The flip side to this approach – that is, legislative reform for better laws – is using the law to encourage compliance with and enforcement of existing laws. Law and policy in relation to alcohol and food is administered by a number of agencies – some which are statutory bodies exemplified by the Australian Competition and Consumer Commission, while others are self-regulatory organisations such as the Advertising Standards Board.  

The primary form of regulation of both food and alcohol marketing is industry self-regulation, which predominantly relies on complaints from members of the public to identify breaches of marketing codes.  For a complaints-based regulatory system to be effective, consumers and public agencies must be motivated and resourced to monitor the conduct of advertisers and submit complaints about the content and placement of advertisements, whether in relation to unhealthy food or alcohol, when such advertisements appear to breach various codes of practice. Yet the current regulatory systems relating to alcohol and food advertising can be confusing, making it difficult for members of the public to lodge complaints. For example, each of the codes that cover food advertising apply in different ways to food advertising to children – to different advertisers and products, different types of advertising and media and different age groups of children.

Box 1: Alcopops
Box 2: Coca-Cola’s ‘myth busting’ campaign.

As the example of Coca Cola’s ‘Myth Busting’ campaign shows (box 2), complaints to regulatory agencies can have a significant impact on the behaviour and practices of some marketers. However, even unsuccessful complaints offer some benefit, insofar as they highlight the limits of current regulatory or self-regulatory approaches and where regulatory reform is required. For example, in 2009 the Alcohol Policy Coalition complained that the labelling and promotion of a beer product contravened the provisions of the Alcohol Beverages Advertising Code (ABAC) by failing to present a responsible approach to the consumption of alcohol beverages, and that the marketing (including the labelling of the product) constituted ‘offensive behaviour’ within the meaning of the ABAC Code. Although the ABAC Panel upheld the complaint in relation to the marketing of the beer (in particular, website material), it dismissed the complaint in relation to the labelling of the product on the basis that the ABAC scheme did not at that time cover product labels and packaging – even though the content of the label was identical to the website content deemed immature, irresponsible and offensive under the ABAC Code. This determination highlighted the narrow focus and inconsistency characteristic of industry self-regulatory codes. 

Conclusion

The law can be responsible for creating an environment that encourages the misuse of alcohol and unhealthy diet.  For example, the laws governing alcohol tax are inconsistent, and give little recognition to the increasing affordability of alcohol and potential for harm.16 Equally, they can be used to provide the legal framework in which to empower people and reverse trends which gear our environment towards unhealthy behaviours.17

As a tool to foster healthy choices, the law can be used to alter the environment in which choices are made – for example, by restricting exposure of children and young people to alcohol and unhealthy food advertising, or to ensure that existing laws and policies are enforced, to the benefit of public health.

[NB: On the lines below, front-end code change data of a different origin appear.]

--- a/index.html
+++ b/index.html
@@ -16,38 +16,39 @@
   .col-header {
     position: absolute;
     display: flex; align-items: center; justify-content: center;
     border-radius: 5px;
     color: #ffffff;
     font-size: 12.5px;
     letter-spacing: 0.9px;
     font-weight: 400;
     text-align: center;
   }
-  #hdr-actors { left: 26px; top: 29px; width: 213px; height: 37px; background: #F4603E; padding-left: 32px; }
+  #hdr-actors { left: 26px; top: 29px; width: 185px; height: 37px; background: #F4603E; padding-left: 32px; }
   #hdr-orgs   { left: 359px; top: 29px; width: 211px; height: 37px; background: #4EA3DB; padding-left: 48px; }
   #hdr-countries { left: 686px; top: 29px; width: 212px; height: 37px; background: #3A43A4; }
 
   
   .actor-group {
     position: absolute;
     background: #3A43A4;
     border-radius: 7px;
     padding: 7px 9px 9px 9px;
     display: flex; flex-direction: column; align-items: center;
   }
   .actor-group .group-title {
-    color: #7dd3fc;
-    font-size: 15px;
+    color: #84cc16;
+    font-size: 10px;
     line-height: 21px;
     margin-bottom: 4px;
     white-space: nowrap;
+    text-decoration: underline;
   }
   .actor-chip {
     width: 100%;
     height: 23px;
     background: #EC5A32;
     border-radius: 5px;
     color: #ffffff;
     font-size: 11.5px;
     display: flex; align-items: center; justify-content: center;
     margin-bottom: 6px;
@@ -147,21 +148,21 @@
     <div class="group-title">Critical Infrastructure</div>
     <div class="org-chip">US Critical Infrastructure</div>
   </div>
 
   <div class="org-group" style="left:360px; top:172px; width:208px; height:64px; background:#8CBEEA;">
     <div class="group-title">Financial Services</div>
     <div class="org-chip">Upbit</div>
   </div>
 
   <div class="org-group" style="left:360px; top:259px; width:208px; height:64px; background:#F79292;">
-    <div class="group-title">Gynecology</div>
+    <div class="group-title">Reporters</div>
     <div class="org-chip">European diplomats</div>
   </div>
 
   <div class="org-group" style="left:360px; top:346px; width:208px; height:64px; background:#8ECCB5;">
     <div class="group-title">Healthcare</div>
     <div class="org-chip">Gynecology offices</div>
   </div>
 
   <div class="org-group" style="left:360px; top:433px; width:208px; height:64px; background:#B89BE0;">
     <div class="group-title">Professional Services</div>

Legislation is sovereign, and as such, the best legal interventions for public health are to be found in reform of existing laws, or the introduction of new laws that will be effective at altering the environment to discourage unhealthy or harmful choices, and make healthy choices easier choices.

However, in lieu of large scale legislative reform, important changes can also be achieved by working within the existing legal and regulatory framework, and by ensuring that laws and policies that do exist are wielded with a view to protecting public health.